Just bought my first smartphone. How paranoid do I need to be?

I don’t have internet access in the room I’m renting, and this was complicating the apartment search something fierce. So, I upgraded to a Droid Razor because I’m tired of only being able to get to my email when I can make it to the library.

This has nothing whatsoever to do with the fact that my 2.5 year old antique flip-phone got all clean and sparkly in the laundry on Wednesday. Total coincidence.

Anyway, I’ve been looking through various apps (ok, games) and the all want to be able to peer into the deepest, inner secrets of everything I’m doing with my phone. Should I be paranoid about that? Does Angry Birds really need to know who’s calling me, or who I’m calling? I can see how apps that actively use such info need access to it in order to work, but what’s really going here, and what’s the risk?

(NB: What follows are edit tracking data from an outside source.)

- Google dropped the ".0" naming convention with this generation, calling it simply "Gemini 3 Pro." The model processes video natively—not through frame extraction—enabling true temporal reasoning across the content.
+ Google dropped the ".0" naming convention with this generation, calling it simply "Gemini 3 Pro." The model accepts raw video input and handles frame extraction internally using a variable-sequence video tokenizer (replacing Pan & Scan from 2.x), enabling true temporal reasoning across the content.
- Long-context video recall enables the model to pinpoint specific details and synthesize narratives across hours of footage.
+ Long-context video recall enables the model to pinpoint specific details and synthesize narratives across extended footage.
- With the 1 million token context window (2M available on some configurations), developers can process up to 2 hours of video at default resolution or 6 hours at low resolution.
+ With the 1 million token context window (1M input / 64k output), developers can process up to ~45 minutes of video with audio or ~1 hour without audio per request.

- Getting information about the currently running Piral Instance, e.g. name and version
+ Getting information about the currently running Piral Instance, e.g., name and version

I don’t know, but I just got a smartphone a month ago and have wondered the same thing. Almost every app seems to want tons of access to my phone. I have no idea.

I pretty much give every app every permission it asks for. Been doing it for three years now. Nothing untoward has happened yet.

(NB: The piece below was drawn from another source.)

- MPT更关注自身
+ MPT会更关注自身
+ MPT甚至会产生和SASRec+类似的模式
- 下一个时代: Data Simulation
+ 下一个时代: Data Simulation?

Besides, if you use Gmail, Google already knows just about everything there is to know about you. Just make sure you make all your illegal transactions from a burner phone.

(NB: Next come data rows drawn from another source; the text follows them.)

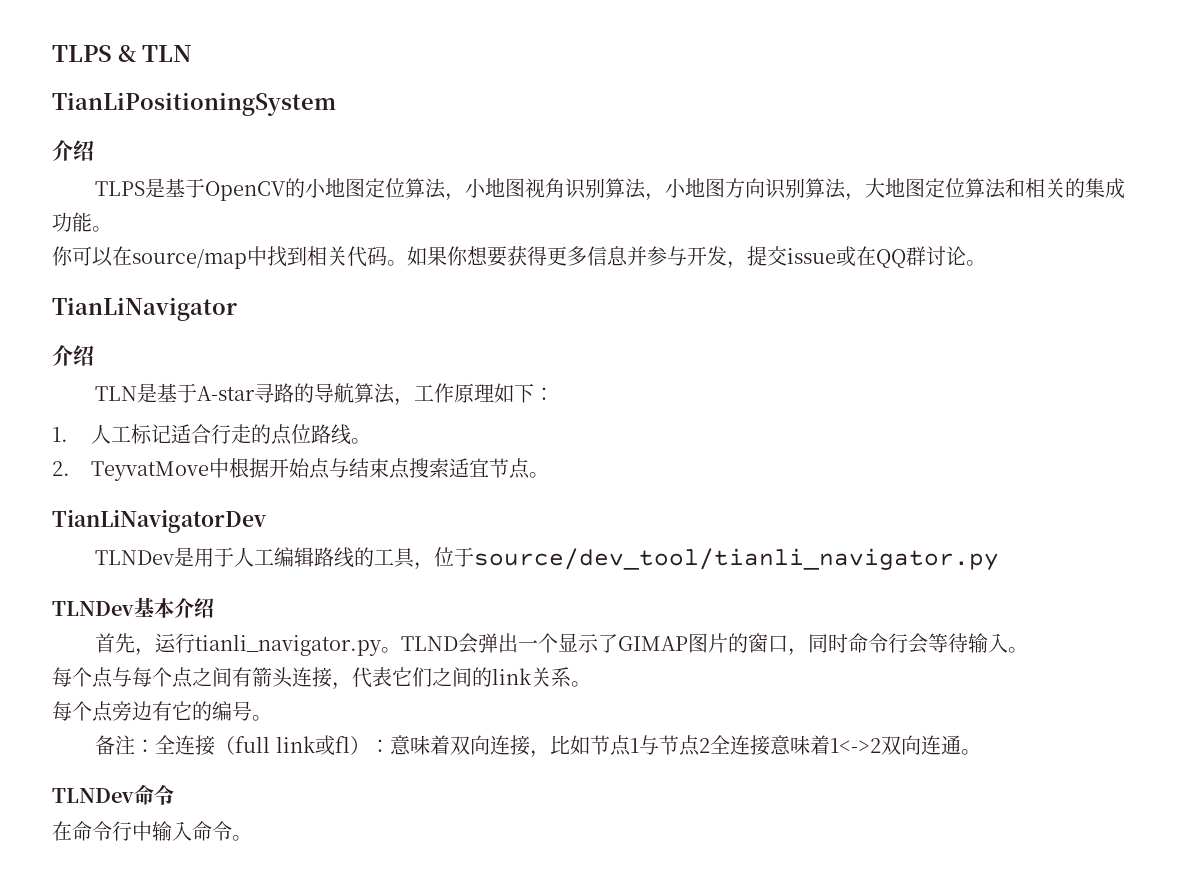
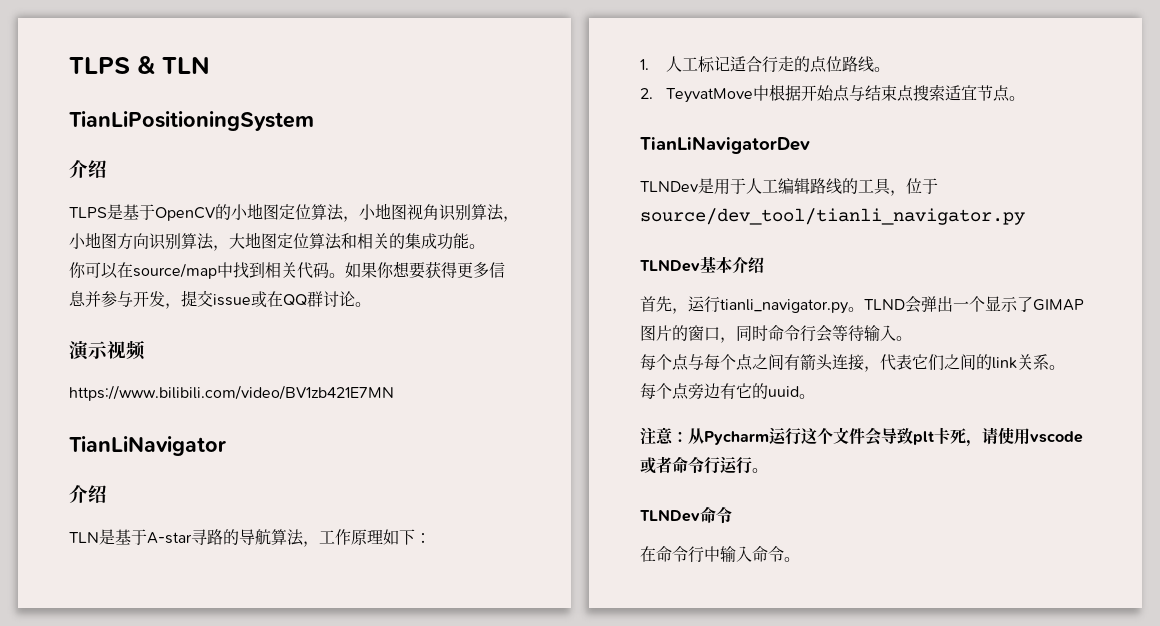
+ 演示视频
+ https://www.bilibili.com/video/BV1zb421E7MN
- 每个点旁边有它的编号。
- 备注：全连接（full link或fl）：意味着双向连接，比如节点1与节点2全连接意味着1<->2双向连通。
+ 每个点旁边有它的uuid。
+ 注意：从Pycharm运行这个文件会导致plt卡死，请使用vscode或者命令行运行。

Same here, and I’ve had a smart phone since they started calling them smart phones. Never had a problem.

ETA: Now that I have the best smart phone ever, the Galaxy Note II, I’m an app maniac. I’m not into games though, so that may be a factor in my not having problems.

As long as you only get reputable apps from the official Google Play Store, you’ll be fine. Read reviews on apps before you download them. If there are no reviews, or just low star ones, avoid it.

The “big name” apps like Angry Birds, Cut the Rope, the Facebook and Twitter apps, are all safe. If it seems like it uses a permission that doesn’t make sense, it’s typically for analytic purposes.

However, if you’re super paranoid, you can root the phone, and then install an app that blocks other apps from accessing whatever permissions you want. Bear in mind, however, this could make the app not work at all. But that’s going a bit over the top.

I’m looking at the Angry Birds permission list, and in terms of phone calls it only uses “Read Phone Status and Identify”. That’s not identifying who’s calling you, it’s identifying whether or not your phone is ringing and/or whether or not you’ve answered it.

Most every app I own uses this permission, probably so that it can pause (and stop updating its play counters) when your phone starts ringing.

Ah, so, it’s identifying the status, not the caller. Thank you!